Xīng Hé sat on the floor of the training room.
The bland walls surrounded her once more—featureless grey, absorbing light rather than reflecting it. The mirror floated in its usual position, pulsing gently, waiting for instruction.
She reached out with her intent.
Nothing happened.
She tried again, focusing harder, directing her will toward the artefact with deliberate precision.
The mirror remained dormant. Unresponsive. Its surface still and dark.
A limit, she realized. There's a daily limit.
That explained why no one had come to bother her.

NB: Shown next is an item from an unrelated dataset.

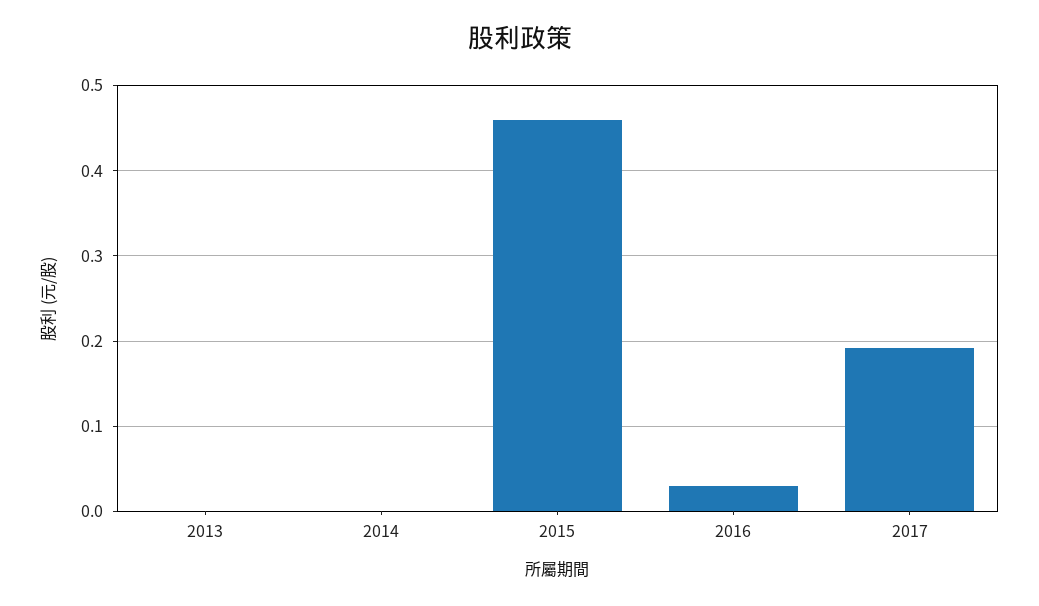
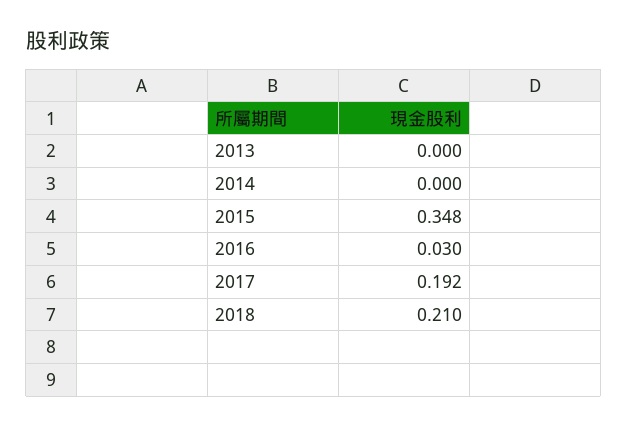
2015: 0.46 -> 0.348
2018: none -> 0.21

They knew. Knew she would exhaust the mirror's capacity, knew she would emerge eventually, knew there was no point in interrupting when the artefact itself would force her to stop.
She pushed herself to her feet, legs unsteady from hours of exertion, and walked toward the door.
---
Questions churned through her mind as she moved through the manor's corridors.
So many questions.
The knowledge she possessed—from her family's library, from the texts disguised as bedtime stories, from years of decoding hidden truths—gave her frameworks for understanding. But frameworks weren't answers. They were scaffolding, useful for building something larger, useless on their own.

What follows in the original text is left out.